The report also acknowledges the need to deal with "root causes" of noncompliance, such as pricing, quality demands and order deadlines.
The report refers to recent initiatives in which Nike is consulting or engaging with labour and non-governmental organizations, including two in which MSN has participated - the February 2004 Stakeholder Forum, involving representatives of trade union, environmental and labour rights NGOs, investors and suppliers; and the ongoing MFA Forum, examining how to address the negative impacts of the quota phase-out.
Despite the advances described above, there continue to be a number of weaknesses and limitations in Nike's Corporate Responsibility reporting, including the following:
Reporting on the findings of internal monitoring by geographic region doesn't allow for evaluation of progress made at the country or factory level. Reporting on findings and corrective action by factory, or at least by country, would be far more useful.

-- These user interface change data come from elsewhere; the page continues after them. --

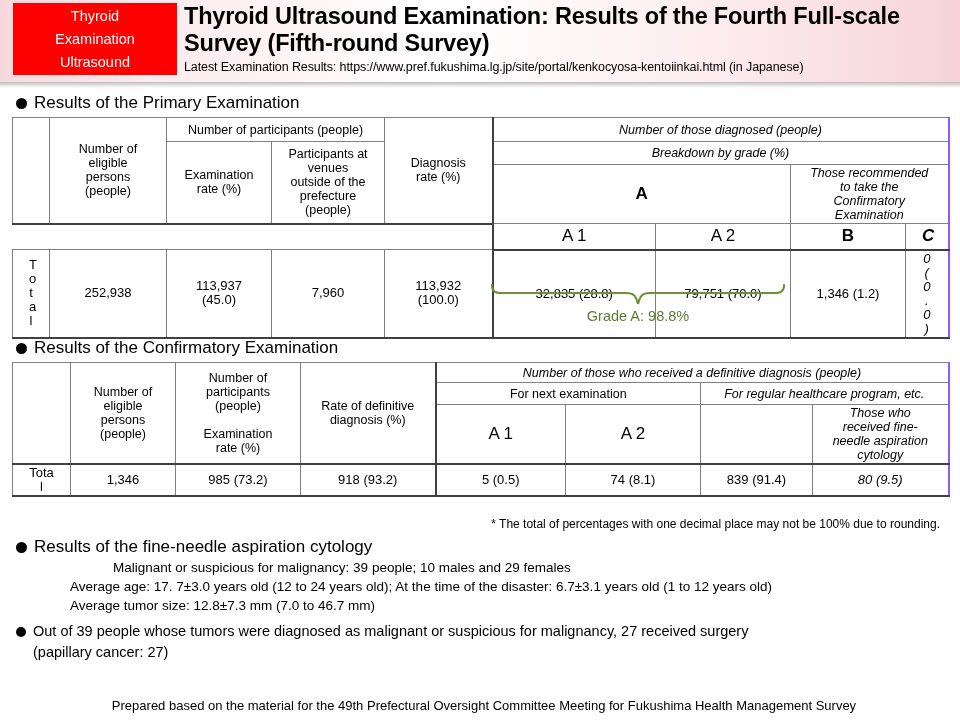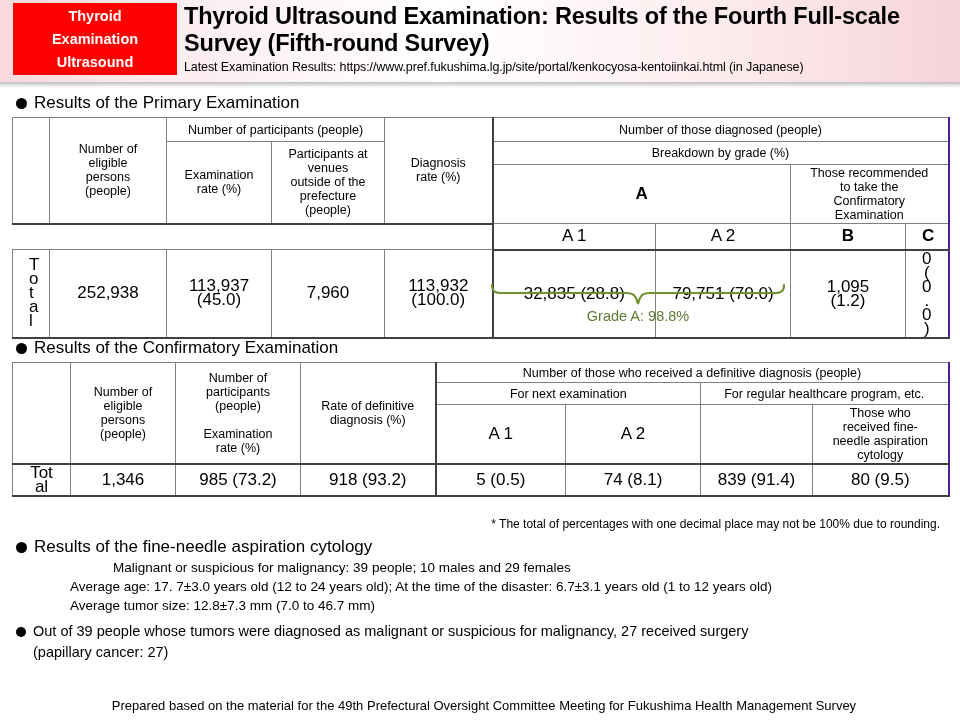--- a/index.html
+++ b/index.html
@@ -44,7 +44,7 @@
     height: 72px;
     background: #fd0000;
     color: #ffffff;
-    font-weight: bold;
+    font-weight: normal;
     font-size: 14.5px;
     line-height: 23px;
     text-align: center;

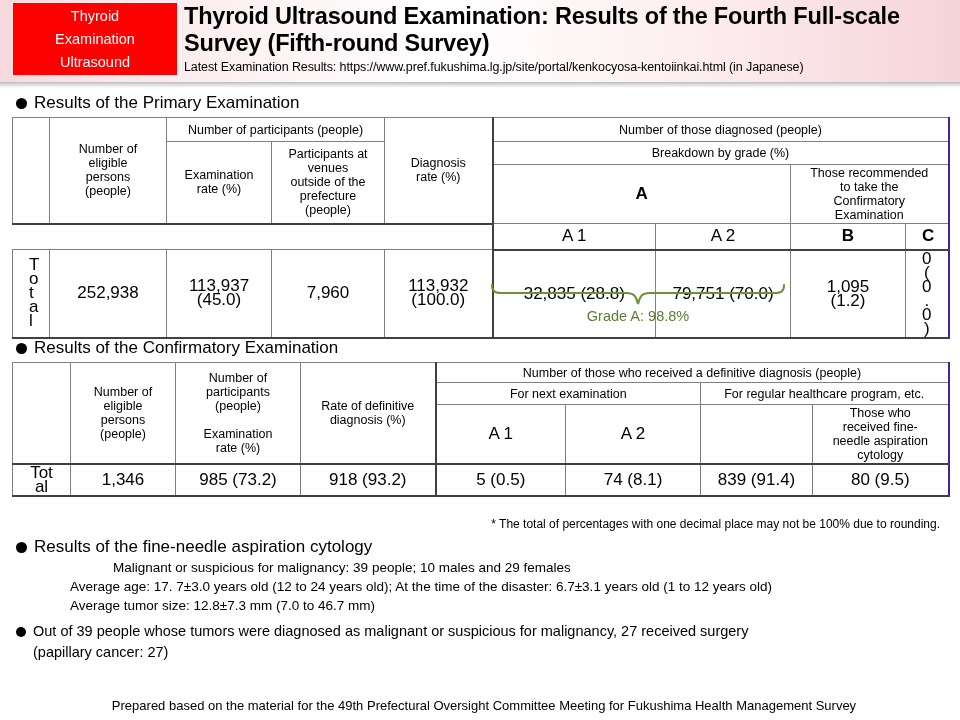--- a/index.html
+++ b/index.html
@@ -111,7 +111,7 @@
   }
   table.xt td.thick-b  { border-bottom: 2px solid #404040; }
   table.xt td.thick-l  { border-left: 2px solid #404040; }
-  table.xt td.thick-r  { border-right: 2px solid #4c1d95; }
+  table.xt td.thick-r  { border-right: 2px solid #8b5cf6; font-style: italic; }
   table.xt td.nb       { border: none; }
   td.big   { font-size: 17px; }
   td.bigb  { font-size: 17px; font-weight: bold; }

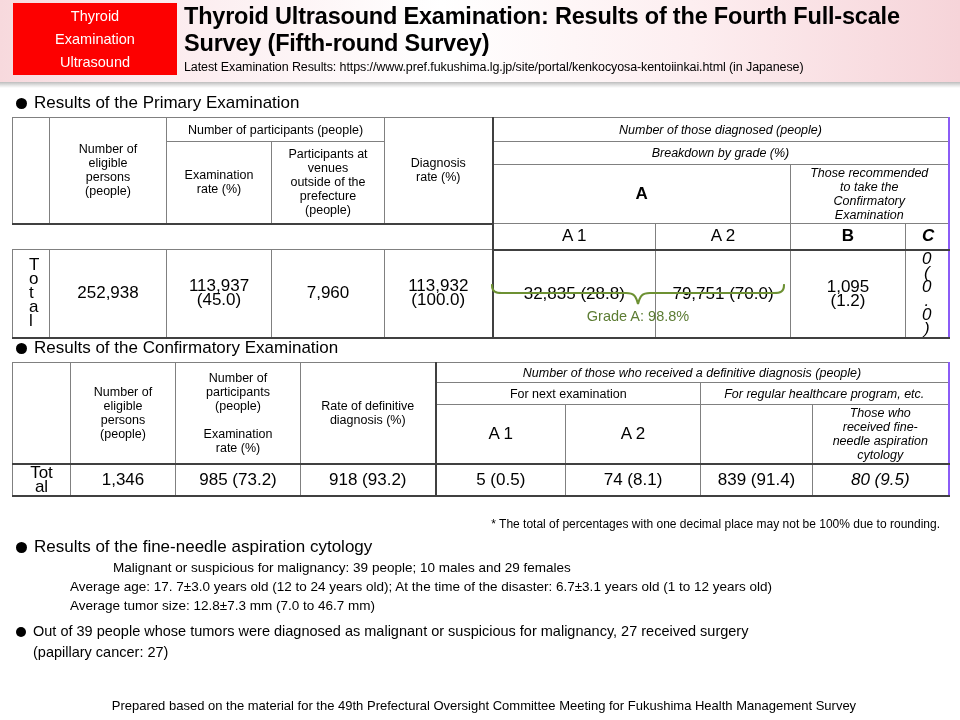--- a/index.html
+++ b/index.html
@@ -115,7 +115,7 @@
   table.xt td.nb       { border: none; }
   td.big   { font-size: 17px; }
   td.bigb  { font-size: 17px; font-weight: bold; }
-  td.val   { font-size: 17px; }
+  td.val   { font-size: 13px; }
 
   #table1 { left: 12px; top: 117px; width: 936px; }
   #table2 { left: 12px; top: 362px; width: 936px; }

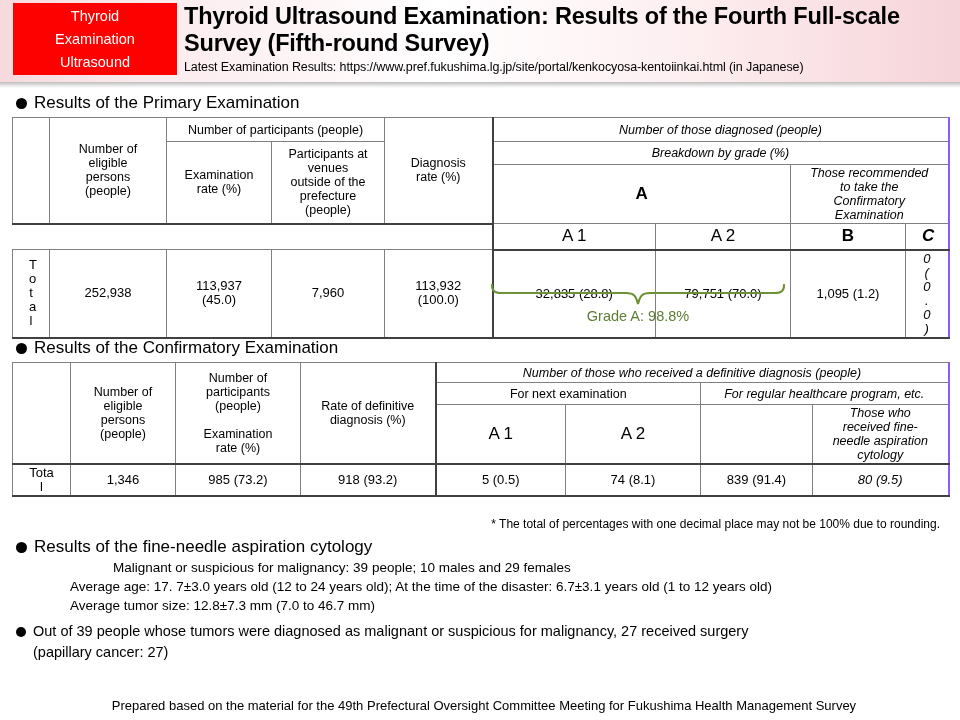--- a/index.html
+++ b/index.html
@@ -256,7 +256,7 @@
       <td class="val thick-b">113,932 (100.0)</td>
       <td class="val thick-l thick-b">32,835 (28.8)</td>
       <td class="val thick-b">79,751 (70.0)</td>
-      <td class="val thick-b">1,095 (1.2)</td>
+      <td class="val thick-b">1,346 (1.2)</td>
       <td class="val thick-b thick-r">0 (0.0)</td>
     </tr>
   </tbody>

Connecting the dots between the specific factories now listed on the Nike website and the findings of internal and external monitoring, as well as corrective action taken, would act as a major incentive to suppliers to achieve and maintain compliance with the Nike code and local laws.
The Nike report acknowledges that wages and working hours are inextricably linked (inadequate wages compel workers to work excessive hours), but fails to acknowledge that the company has a responsibility to ensure that workers receive wages that meet their basic needs by local standards. The report skirts the living wage issue, focusing instead on increased productivity as the solution to the problem.
Labour rights training for workers and management personnel is certainly needed, but what happens when workers exercise their rights? Will Nike make a commitment to stay in factories where workers organize and bargain collectively?
While the report touches on the pricing issue (whether prices paid to suppliers allow for code compliance) and talks about code compliance being a factor in Nike's sourcing decisions, suppliers need concrete incentives for code compliance - a commitment to long-term business relationships, adequate prices (investment in wages), and reasonable order schedules. While the report talks about incentives and sanctions, it is weak on specific commitments.
According to the report, Nike supports duty-free market access for apparel exports from developing countries.
Although Nike has made a number of efforts to consult and engage with labour and non-governmental organizations, as the Nike Report Review Committee states, "future reports would benefit from coverage of how Nike engages with its keenest critics."